= Problem details =
Select, from the material below, each line with "antes" in it.

= Excerpted data =
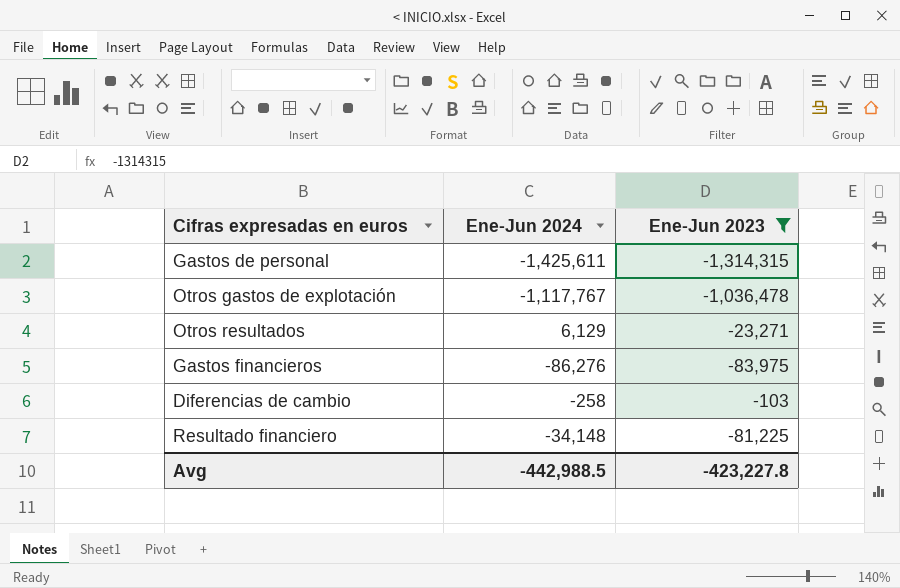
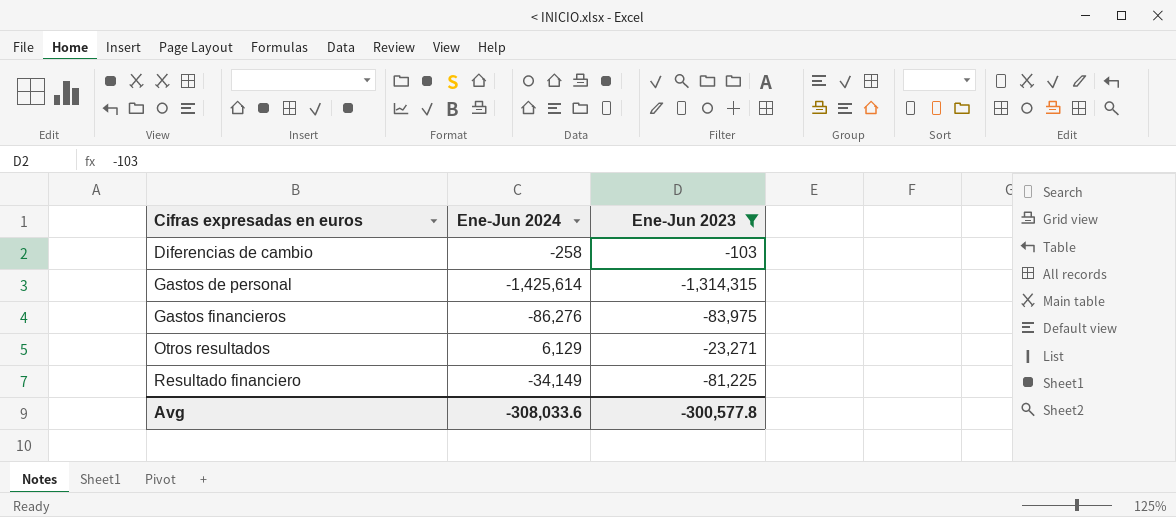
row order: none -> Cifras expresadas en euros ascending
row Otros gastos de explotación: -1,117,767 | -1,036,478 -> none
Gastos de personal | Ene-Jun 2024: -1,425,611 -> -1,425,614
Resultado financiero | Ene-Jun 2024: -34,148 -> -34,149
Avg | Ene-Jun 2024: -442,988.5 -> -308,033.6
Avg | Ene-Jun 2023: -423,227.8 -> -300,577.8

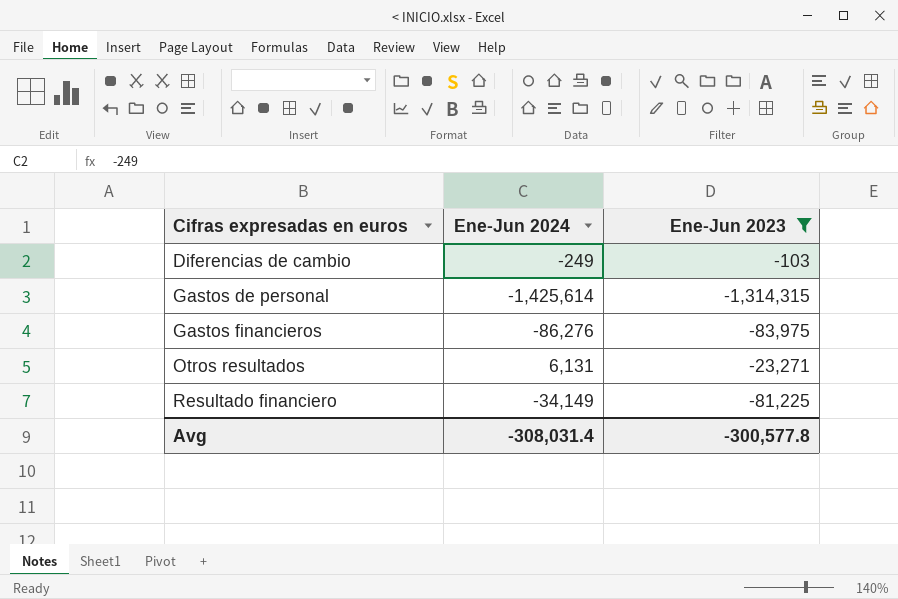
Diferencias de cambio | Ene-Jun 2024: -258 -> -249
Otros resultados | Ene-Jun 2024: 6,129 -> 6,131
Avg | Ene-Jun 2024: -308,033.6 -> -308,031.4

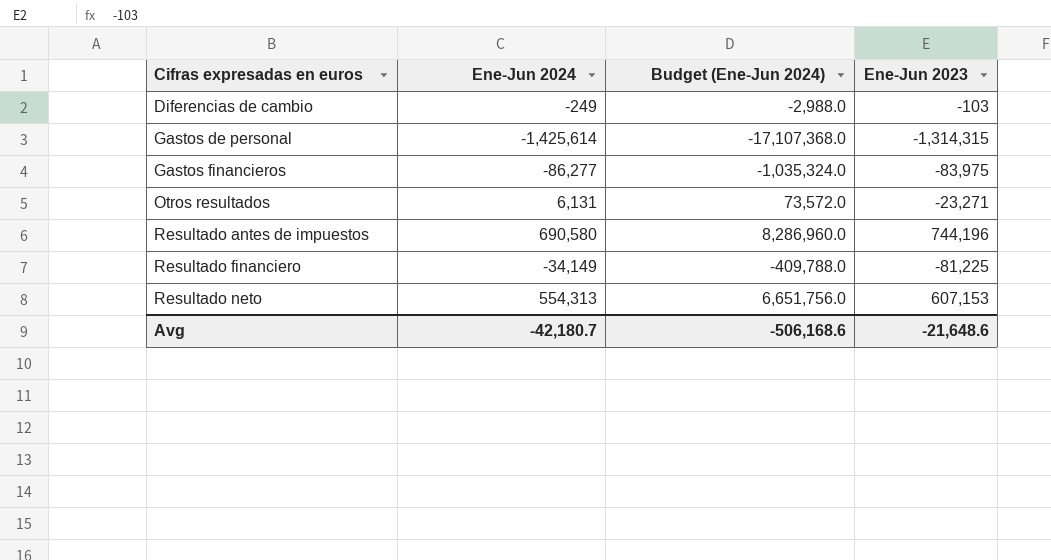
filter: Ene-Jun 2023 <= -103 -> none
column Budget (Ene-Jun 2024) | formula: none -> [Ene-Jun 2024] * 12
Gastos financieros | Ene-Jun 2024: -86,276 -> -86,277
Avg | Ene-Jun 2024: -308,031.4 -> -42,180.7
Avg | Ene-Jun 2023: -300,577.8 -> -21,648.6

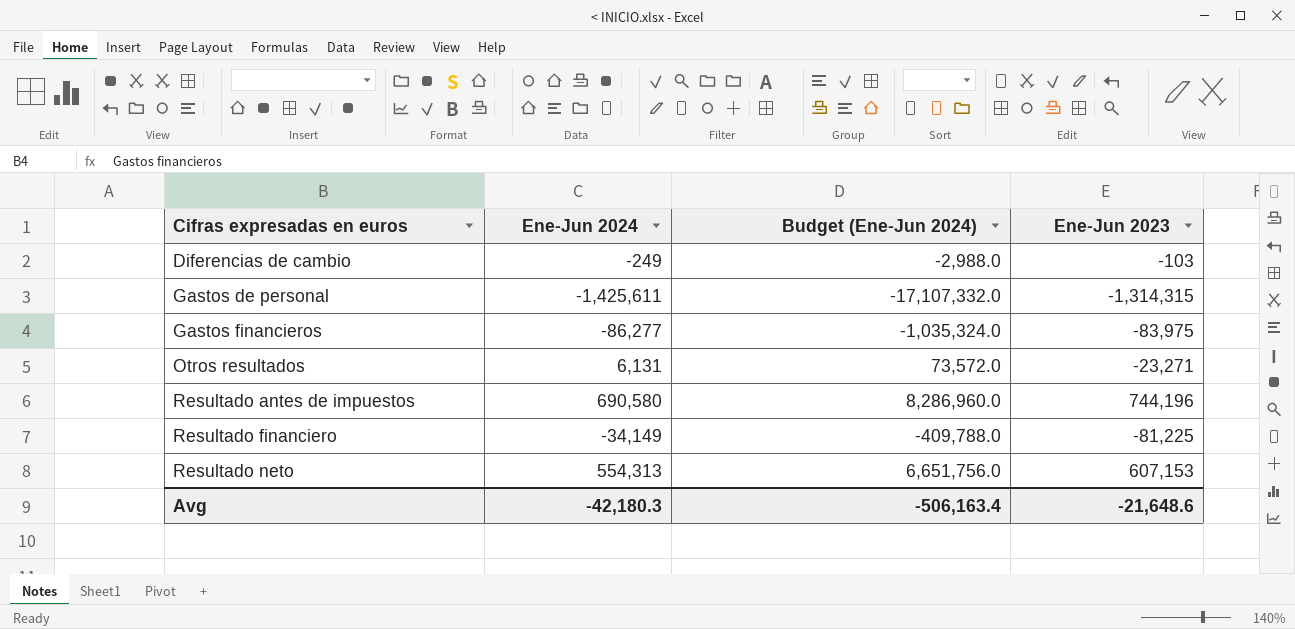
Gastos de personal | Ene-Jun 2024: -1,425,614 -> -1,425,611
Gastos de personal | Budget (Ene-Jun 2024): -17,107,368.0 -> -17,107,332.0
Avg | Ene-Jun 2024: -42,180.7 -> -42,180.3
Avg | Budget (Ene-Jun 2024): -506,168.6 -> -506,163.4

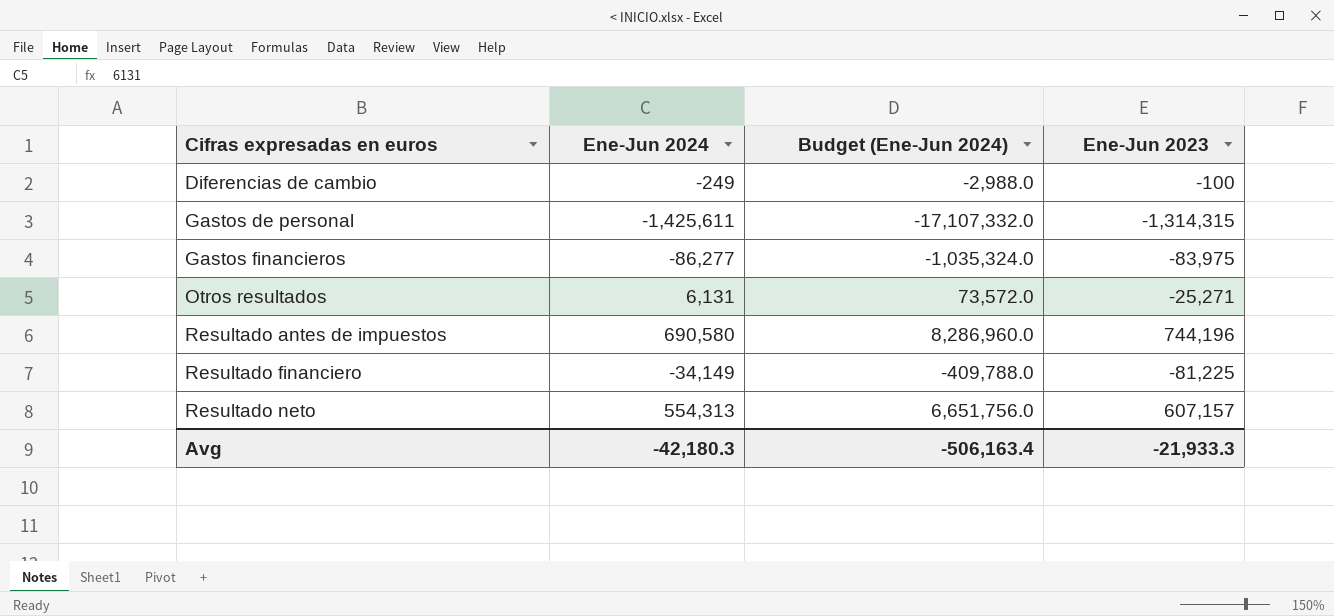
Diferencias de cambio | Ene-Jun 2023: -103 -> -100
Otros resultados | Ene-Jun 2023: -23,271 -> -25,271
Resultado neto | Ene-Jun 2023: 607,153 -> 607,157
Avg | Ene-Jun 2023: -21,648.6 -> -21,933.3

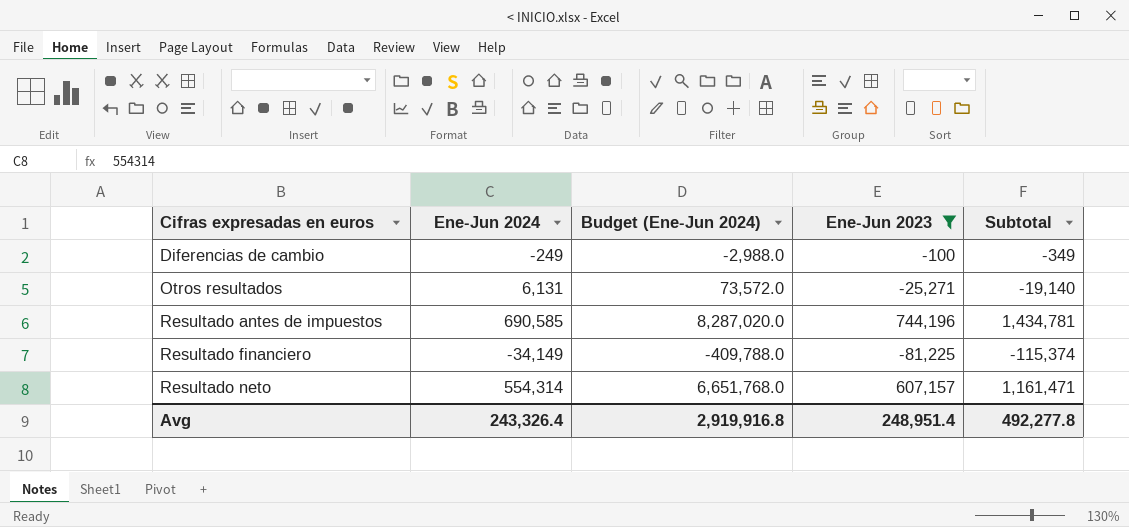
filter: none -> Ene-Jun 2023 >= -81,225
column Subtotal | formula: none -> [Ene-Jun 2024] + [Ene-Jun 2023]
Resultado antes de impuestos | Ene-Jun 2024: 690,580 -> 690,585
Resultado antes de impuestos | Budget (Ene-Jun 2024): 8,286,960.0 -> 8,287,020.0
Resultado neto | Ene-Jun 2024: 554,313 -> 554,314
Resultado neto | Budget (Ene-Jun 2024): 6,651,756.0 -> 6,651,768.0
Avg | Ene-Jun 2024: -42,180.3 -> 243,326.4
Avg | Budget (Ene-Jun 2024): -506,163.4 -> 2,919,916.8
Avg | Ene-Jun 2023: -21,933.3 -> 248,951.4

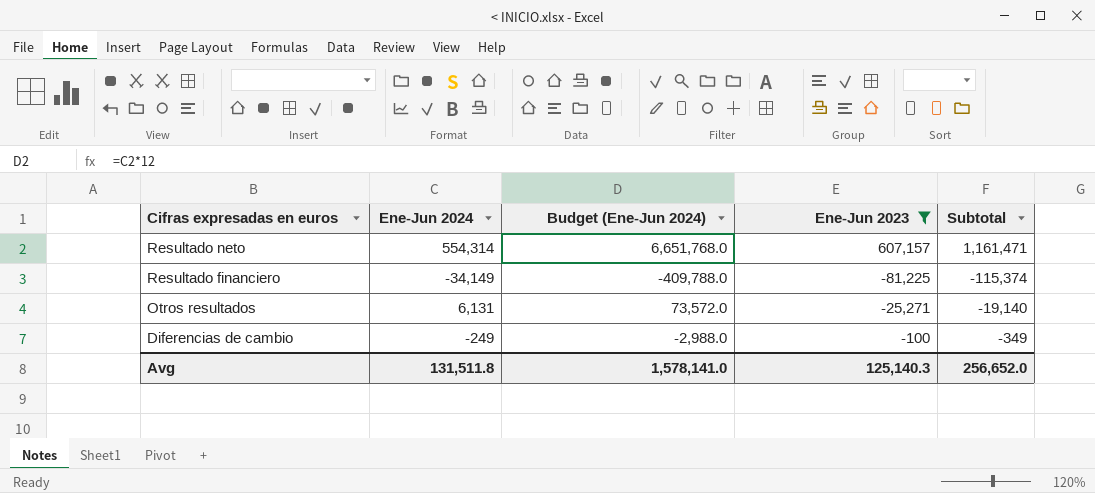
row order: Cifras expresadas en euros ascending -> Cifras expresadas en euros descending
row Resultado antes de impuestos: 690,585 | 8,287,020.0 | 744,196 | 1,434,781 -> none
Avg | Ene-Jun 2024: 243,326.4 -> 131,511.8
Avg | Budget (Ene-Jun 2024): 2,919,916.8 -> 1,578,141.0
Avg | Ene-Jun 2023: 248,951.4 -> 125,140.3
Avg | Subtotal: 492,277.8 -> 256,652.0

= Expected answer =
Resultado antes de impuestos | Ene-Jun 2024: 690,580 -> 690,585
Resultado antes de impuestos | Budget (Ene-Jun 2024): 8,286,960.0 -> 8,287,020.0
row Resultado antes de impuestos: 690,585 | 8,287,020.0 | 744,196 | 1,434,781 -> none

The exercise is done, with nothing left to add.